(ASSIGNED TASK):
The required lines are those that contain "none"; pull them out of the data and copy them.

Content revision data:

-=-=-=-=-

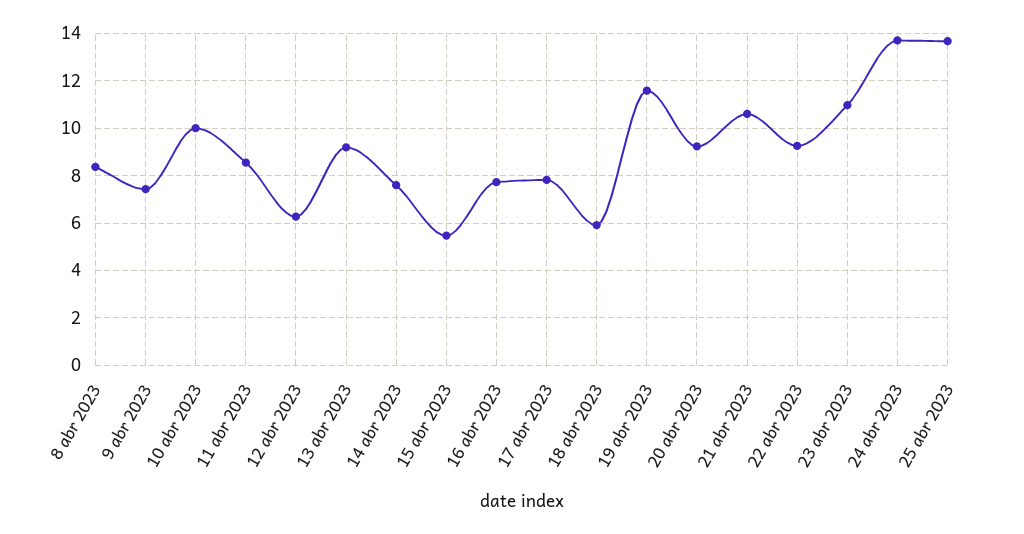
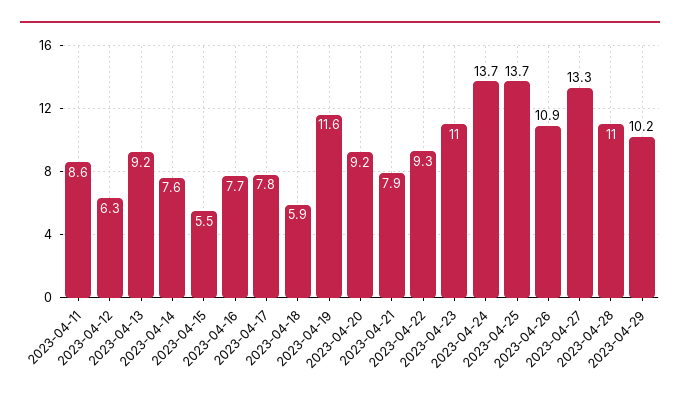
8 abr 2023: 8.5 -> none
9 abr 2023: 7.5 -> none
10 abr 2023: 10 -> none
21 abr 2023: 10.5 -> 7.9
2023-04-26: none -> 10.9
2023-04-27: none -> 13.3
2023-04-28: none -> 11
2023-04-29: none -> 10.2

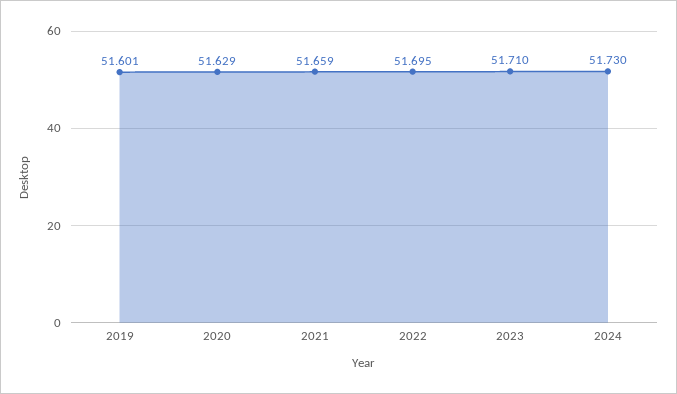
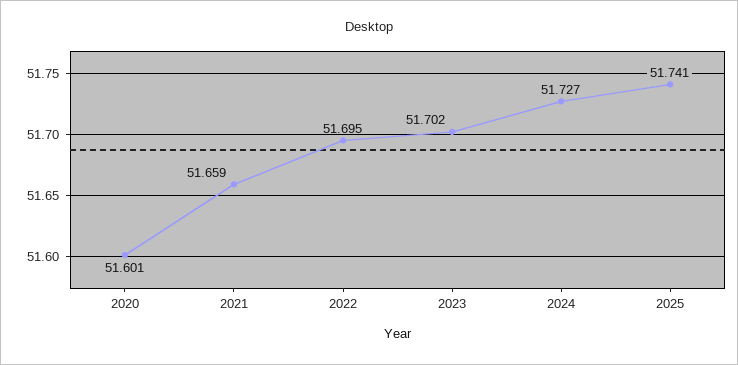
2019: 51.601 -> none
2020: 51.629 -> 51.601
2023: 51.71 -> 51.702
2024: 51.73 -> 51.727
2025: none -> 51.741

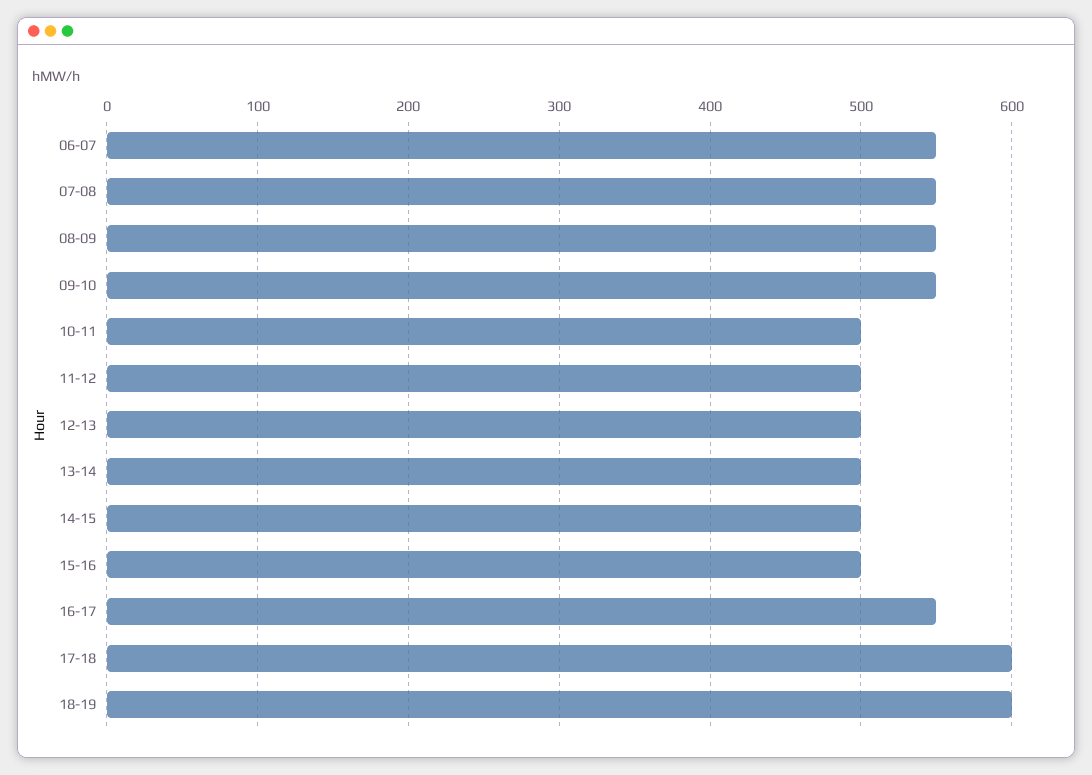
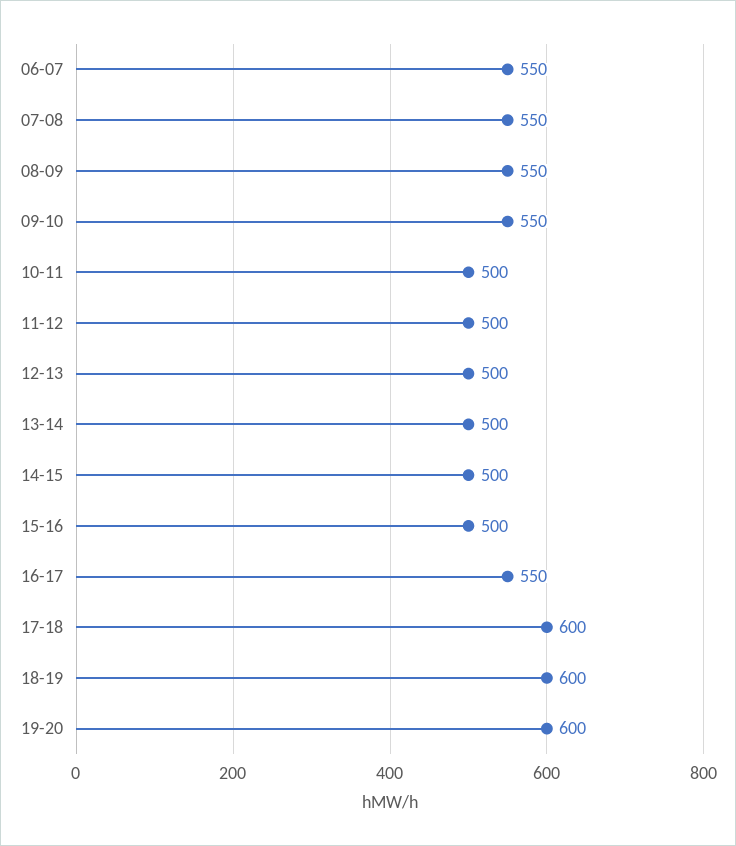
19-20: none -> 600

-=-=-=-=-

(ANSWER AREA):
8 abr 2023: 8.5 -> none
9 abr 2023: 7.5 -> none
10 abr 2023: 10 -> none
2023-04-26: none -> 10.9
2023-04-27: none -> 13.3
2023-04-28: none -> 11
2023-04-29: none -> 10.2
2019: 51.601 -> none
2025: none -> 51.741
19-20: none -> 600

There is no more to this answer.